**DIRECTIONS FOR THIS TASK**
Return exactly the lines that run from the one containing "total quantity: 48 -> 50" to the end of the entries, with both ends included.

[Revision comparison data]
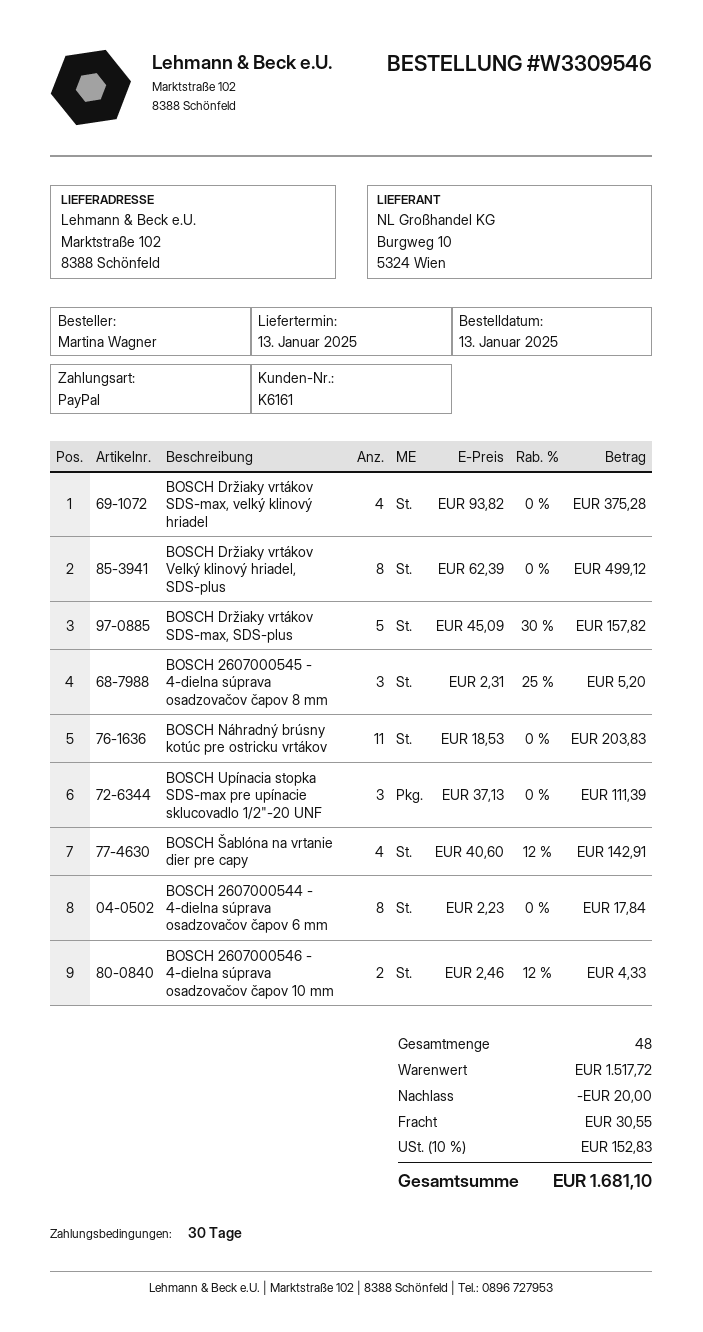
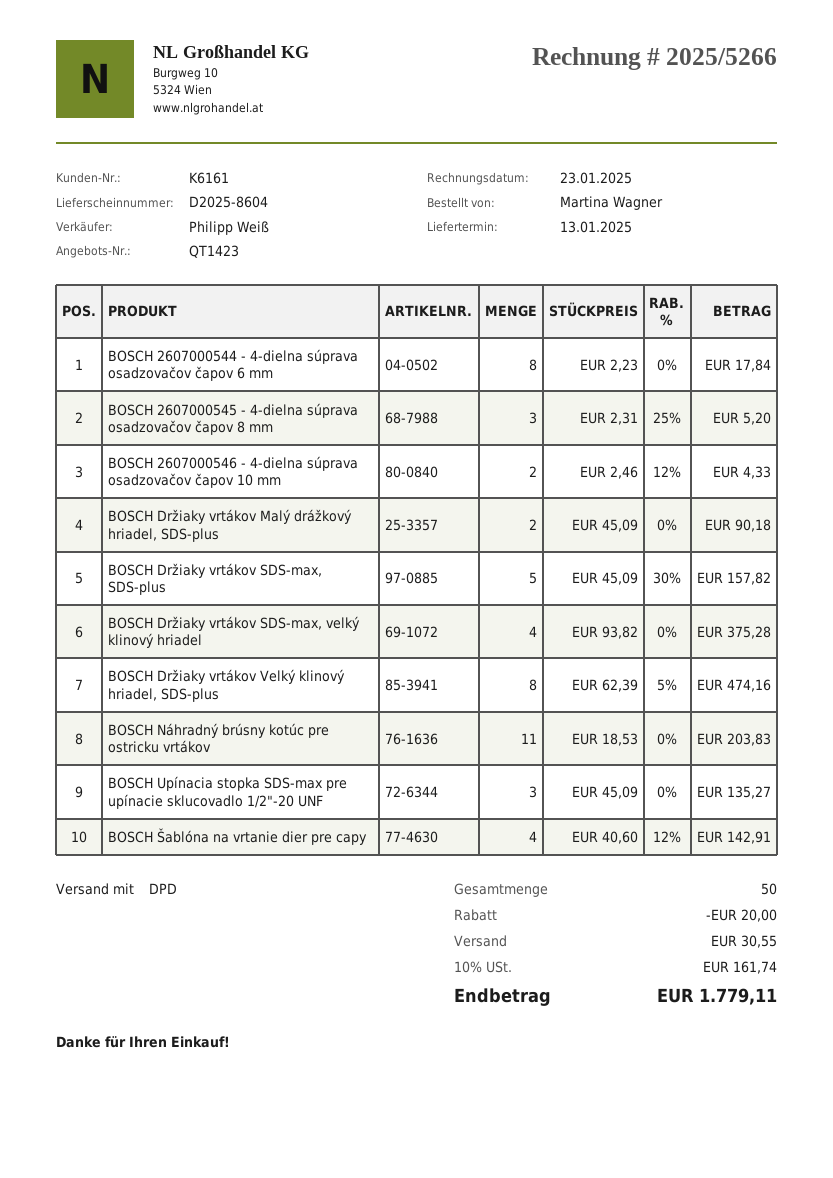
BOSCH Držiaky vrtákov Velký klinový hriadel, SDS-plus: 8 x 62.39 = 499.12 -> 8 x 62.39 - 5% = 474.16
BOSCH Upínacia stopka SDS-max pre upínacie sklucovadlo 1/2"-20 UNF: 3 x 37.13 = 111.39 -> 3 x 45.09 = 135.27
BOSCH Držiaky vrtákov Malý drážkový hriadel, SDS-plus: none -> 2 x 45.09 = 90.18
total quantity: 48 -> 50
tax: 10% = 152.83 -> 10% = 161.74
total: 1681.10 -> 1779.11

**ANSWER TO THIS PROBLEM**
total quantity: 48 -> 50
tax: 10% = 152.83 -> 10% = 161.74
total: 1681.10 -> 1779.11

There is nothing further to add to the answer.